Pour la deuxième journée consécutive, le Venezuela maintient ses exercices militaires dans l'orchila avant le déploiement des États-Unis dans les Caraïbes

Les manœuvres militaires du Venezuela sur l'île d'Orchila se poursuivent ce jeudi pour la deuxième journée consécutive, dans ce que le régime de Chavista de Nicolás Maduro a décrit en réponse à l'augmentation de la présence militaire des États-Unis dans les Caraïbes sud.

Le ministre du régime de la Défense, Vladimir Padrino López, a communiqué par le biais de ses réseaux sociaux que ces exercices cherchent à « élever le service opérationnel » à ce qu'il décrit comme une « menace » dérivée du déploiement naval américain dans la région.

Dans ses messages, Padrino López a partagé des images d'avions, d'hélicoptères, de navires et de réservoirs de combat des forces armées nationales bolivariennes (FANB), ainsi que la formation de troupes armées sur le fond caractéristique de l'Orchila, où la base Antonio Díaz Aeronaval fonctionne.

Padrino López a déclaré dans sa publication: « C'est ainsi que la manœuvre de la campagne » Sovereign 200 « des Caraïbes se poursuit.

Selon les informations de Padrino López lui-même, l'île de l'Orchila est un territoire de l'île vénézuélienne d'environ 43 kilomètres carrés, situé à 97 milles marins de la côte de La Guaira, près de Caracas. Dans le cadre de l'opération «Caribbean Souverain 200», plus de 2 500 soldats ont été déployés pendant trois jours, ainsi que douze navires de la Marine, 22 avions et environ 20 navires supplémentaires.

Membres de la milice nationale

Castrises Fuentes a détaillé la participation des forces spéciales, des renseignements et des unités aérospatiales, en plus de l'utilisation de drones sous-marins et aériens pour les tâches de surveillance. « Dans cette situation spéciale, nous devons doubler les efforts, élever notre préparateur opérationnel, pour un scénario de conflit armé en mer. Et nous le faisons », a déclaré le ministre à la presse.

La télévision de l'État vénézuélienne a diffusé des images de navires amphibies, d'artillerie russe et de navires de guerre sur l'île d'Orchila, renforçant le récit officiel que le pays est prêt à répondre à toute escalade militaire externe.

Le contexte de ces manœuvres est l'augmentation de la présence militaire américaine dans la région. Les États-Unis ont justifié le déploiement d'au moins huit navires de guerre et un sous-marin d'attaque rapide de propulsion nucléaire, en plus de plus de 4 500 soldats, dans le cadre d'une offensive contre le trafic de drogue du Venezuela, selon des déclarations officielles de Washington. Depuis début septembre, la marine américaine a éliminé trois navires censés liés au trafic de drogue, avec un équilibre de 14 morts, selon les chiffres fournis par le président Donald Trump.

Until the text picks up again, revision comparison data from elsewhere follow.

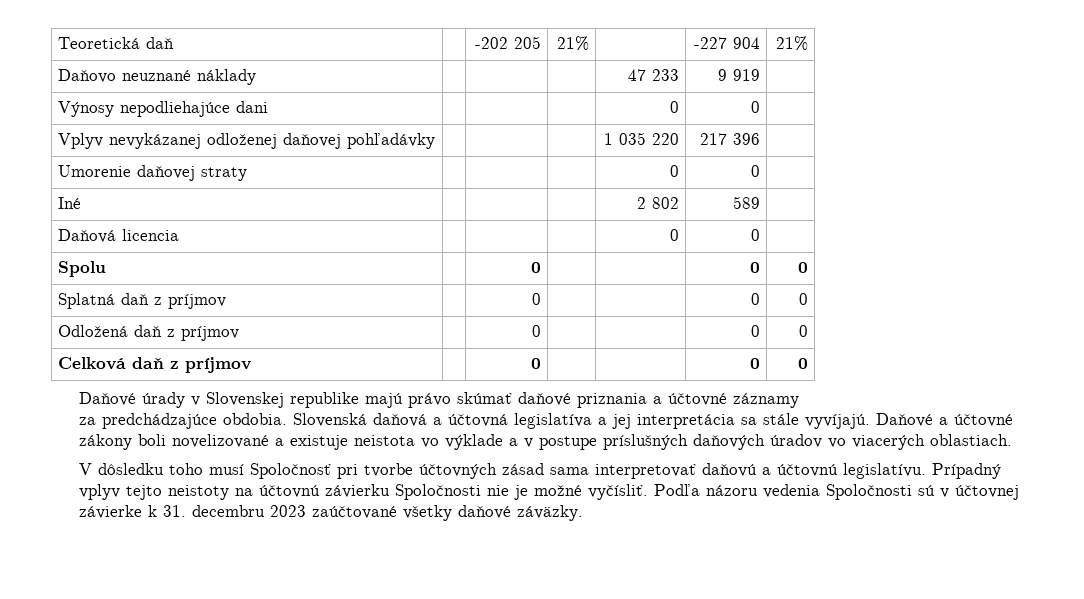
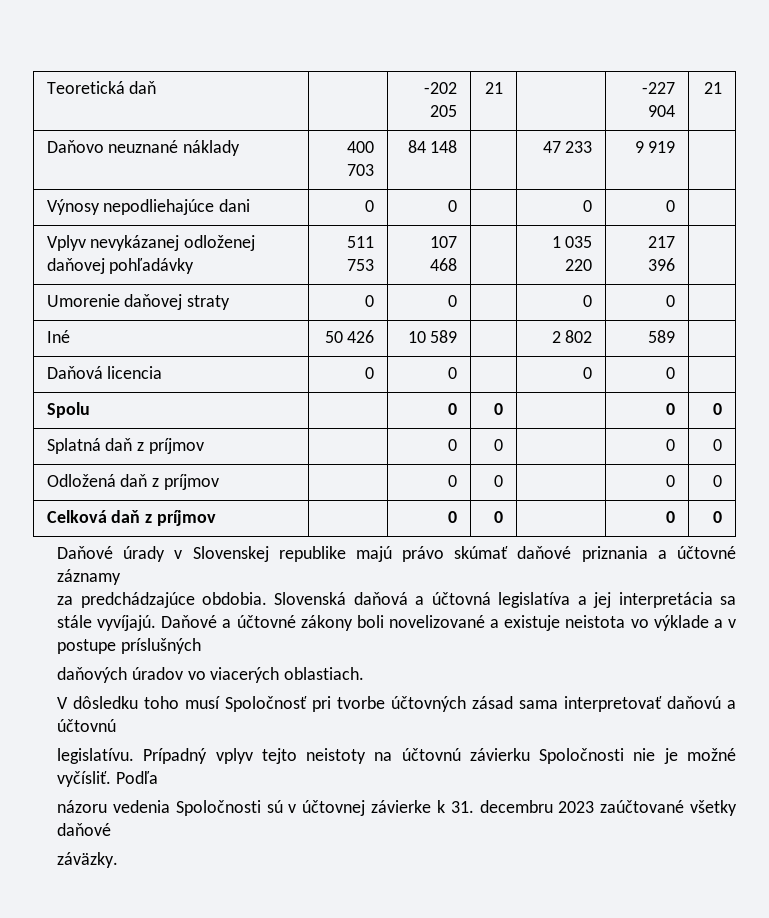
- Teoretická daň | | -202 205 | 21% | | -227 904 | 21%
+ Teoretická daň | | -202 205 | 21 | | -227 904 | 21
- Daňovo neuznané náklady | | | | 47 233 | 9 919 |
+ Daňovo neuznané náklady | 400 703 | 84 148 | | 47 233 | 9 919 |
- Výnosy nepodliehajúce dani | | | | 0 | 0 |
+ Výnosy nepodliehajúce dani | 0 | 0 | | 0 | 0 |
- Vplyv nevykázanej odloženej daňovej pohľadávky | | | | 1 035 220 | 217 396 |
+ Vplyv nevykázanej odloženej daňovej pohľadávky | 511 753 | 107 468 | | 1 035 220 | 217 396 |
- Umorenie daňovej straty | | | | 0 | 0 |
+ Umorenie daňovej straty | 0 | 0 | | 0 | 0 |
- Iné | | | | 2 802 | 589 |
+ Iné | 50 426 | 10 589 | | 2 802 | 589 |
- Daňová licencia | | | | 0 | 0 |
+ Daňová licencia | 0 | 0 | | 0 | 0 |
- Spolu | | 0 | | | 0 | 0
+ Spolu | | 0 | 0 | | 0 | 0
- Splatná daň z príjmov | | 0 | | | 0 | 0
+ Splatná daň z príjmov | | 0 | 0 | | 0 | 0
- Odložená daň z príjmov | | 0 | | | 0 | 0
+ Odložená daň z príjmov | | 0 | 0 | | 0 | 0
- Celková daň z príjmov | | 0 | | | 0 | 0
+ Celková daň z príjmov | | 0 | 0 | | 0 | 0
- Daňové a účtovné zákony boli novelizované a existuje neistota vo výklade a v postupe príslušných daňových úradov vo viacerých oblastiach.
+ Daňové a účtovné zákony boli novelizované a existuje neistota vo výklade a v postupe príslušných
+ daňových úradov vo viacerých oblastiach.
- V dôsledku toho musí Spoločnosť pri tvorbe účtovných zásad sama interpretovať daňovú a účtovnú legislatívu.
+ V dôsledku toho musí Spoločnosť pri tvorbe účtovných zásad sama interpretovať daňovú a účtovnú
+ legislatívu.
- Podľa názoru vedenia Spoločnosti sú v účtovnej závierke k 31. decembru 2023 zaúčtované všetky daňové záväzky.
+ Podľa
+ názoru vedenia Spoločnosti sú v účtovnej závierke k 31. decembru 2023 zaúčtované všetky daňové
+ záväzky.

Le dictateur de Chavista, Nicolás Maduro, a déclaré que le Venezuela est actuellement dans une phase de « lutte non armée », bien qu'il ait averti qu'en cas d'agression militaire des États-Unis, le pays irait « immédiatement » à la « lutte armée » pour faire face à « le groupe envaseur Yankee », selon ses mots. En plus des exercices dans l'orchila, la semaine dernière, Maduro a activé une opération militaire appelée « résistance » avec « 284 fronts de bataille » distribués dans tout le pays. Il a ordonné le déploiement de 25 000 soldats supplémentaires aux frontières et a demandé à la population civile de rejoindre la réserve militaire pendant les jours d'enrôlement.

Un membre de la garde

Le régime vénézuélien a accusé les États-Unis de « violation grave de la souveraineté nationale » après la destruction des navires vénézuéliens, avec un équilibre d'environ 15 morts et l'interception d'une pêche vénézuélienne. Le vice-président Delcy Rodríguez a dénoncé ces faits devant sept organisations internationales, notamment l'Organisation des Nations Unies pour l'alimentation et l'agriculture (FAO). Dans une lettre disséminée par Rodríguez via son compte Instagram, il a déclaré que les autorités américaines s'approchaient dans la zone économique exclusive du Venezuela un bateau de pêche « désarmé et habité par neuf humbles pêcheurs de thon » d'un destructeur armé.

Les États-Unis maintiennent des accusations contre Maduro et des hauts responsables vénézuéliens pour avoir prétendument dirigé des réseaux de trafic de drogue et ont offert une récompense de 50 millions USD pour la capture du dictateur vénézuélien. Les autorités de Chavista rejettent ces accusations et prétendent avoir saisi, selon le ministre de l'Intérieur Diosdado Cabello, plus de 60 tonnes de médicaments jusqu'à 2025.